Yesterday, our new History Jury met to discuss the event from 2017 that would NOT prove particularly consequential in the long-term – even if it might have appeared very important to us over the last twelve months. Our four historian panel did not reach a unanimous verdict but splitting fourways, they nominated Trump’s move of the US Embassy to Jerusalem; Brexit; the ousting of Mugabe; and concerns about North Korea getting nukes.
Today they offer their view of the event from 2017 with longer-term greater-than-anticipated consequence…
ELIOT COHEN: NORMALISATION OF TRUMP BY THE REPUBLICAN PARTY
Not an event, but a series of sounds: the creaking of bending knees among conservative (or nominally conservative) American intellectuals, pundits, and politicians making the case that Trump was not all that bad, when you come down to it…
A vulgarian and a loudmouth, perhaps, but look at the tax cuts!
The dismantling of irksome regulations!
The willingness to call out deadbeat European powers on their feeble defense spending!
And one might not like the way he did it, but he did point to real problems at home, to include unchecked immigration and outmoded infrastructure.

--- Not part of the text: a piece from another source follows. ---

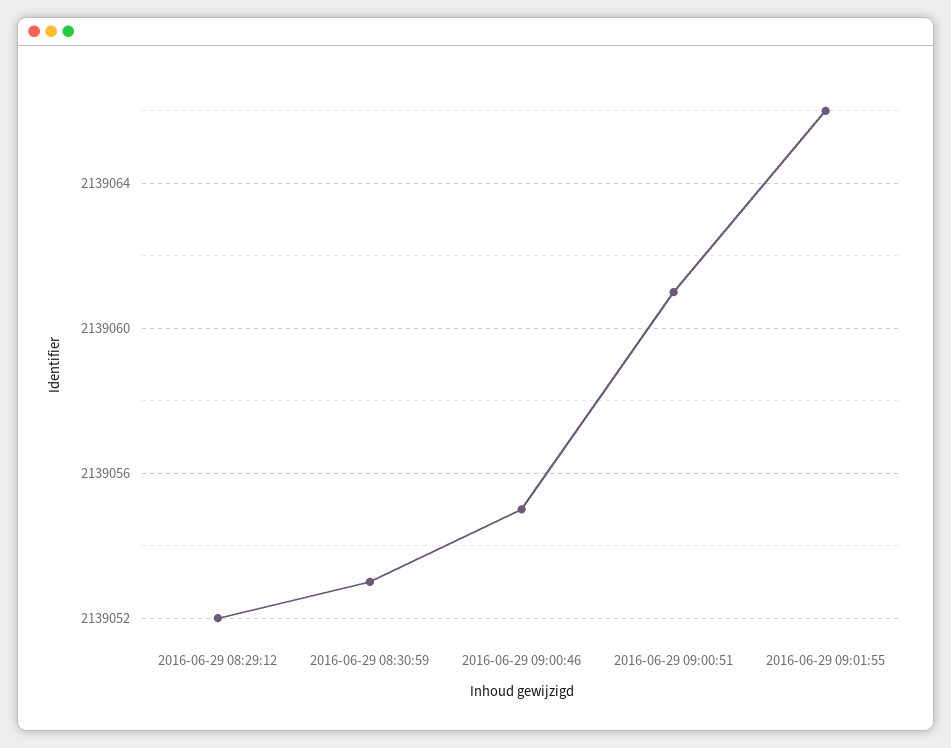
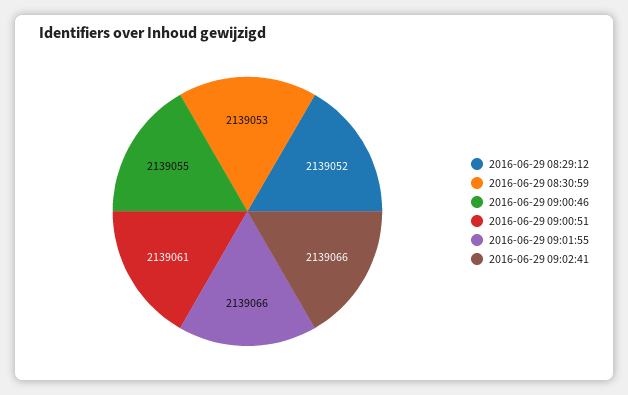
2016-06-29 09:02:41: none -> 2139066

This matters because it indicates the way in which Trumpism, in some form, will survive Trump whether he serves three more years or seven, or is taken off by impeachment, a 25th Amendment process for removal by the Cabinet, or suffers the effect of too many snack buckets from KFC and Macdonald’s. This in turn means the loss of an intellectual centre for a Republican Party that once stood for some basic ideas, and opens up the prospect of conflict and renewal, in the realms of both ideas and action.
A collapse of character rarely is rarely a singular event but in a year in which Trump showed absolutely no alteration in his fundamental character, the fact that so many Republicans in and out of government were willing to accommodate themselves to him, was noteworthy. Luckily, the story will not end there.
PAUL LAY: CHINA IN AFRICA
If democracy is difficult, slow and neglectful of the long term, dictatorship has its challenges, too, though short-termism is rarely one of them. While historians and theologians argue over the introduction of a new project at Oxford University looking at the ethics of imperialism, the People’s Republic of China gets on with the real thing, especially in Africa, a continent of immense potential, mineral wealth, corrupt governance and poor infrastructure.
January 2017 saw a major event: the opening of a $4.2 billion railway line between Djibouti and Addis Ababa, replacing a 19th-century French railway. It’s the East African section of China’s trillion dollar One Belt Road – a 21st-century Silk Road, crossing and connecting huge swathes of the developing world – which will eventually reach Rwanda (where it will replace Britain’s 19th-century ‘Lunatic Line’). The potential for trade is enormous, but increasingly there is a cultural aspect, too. This new Scramble for Africa is, by and large, welcomed by states that have found western aid too prescriptive in its demands.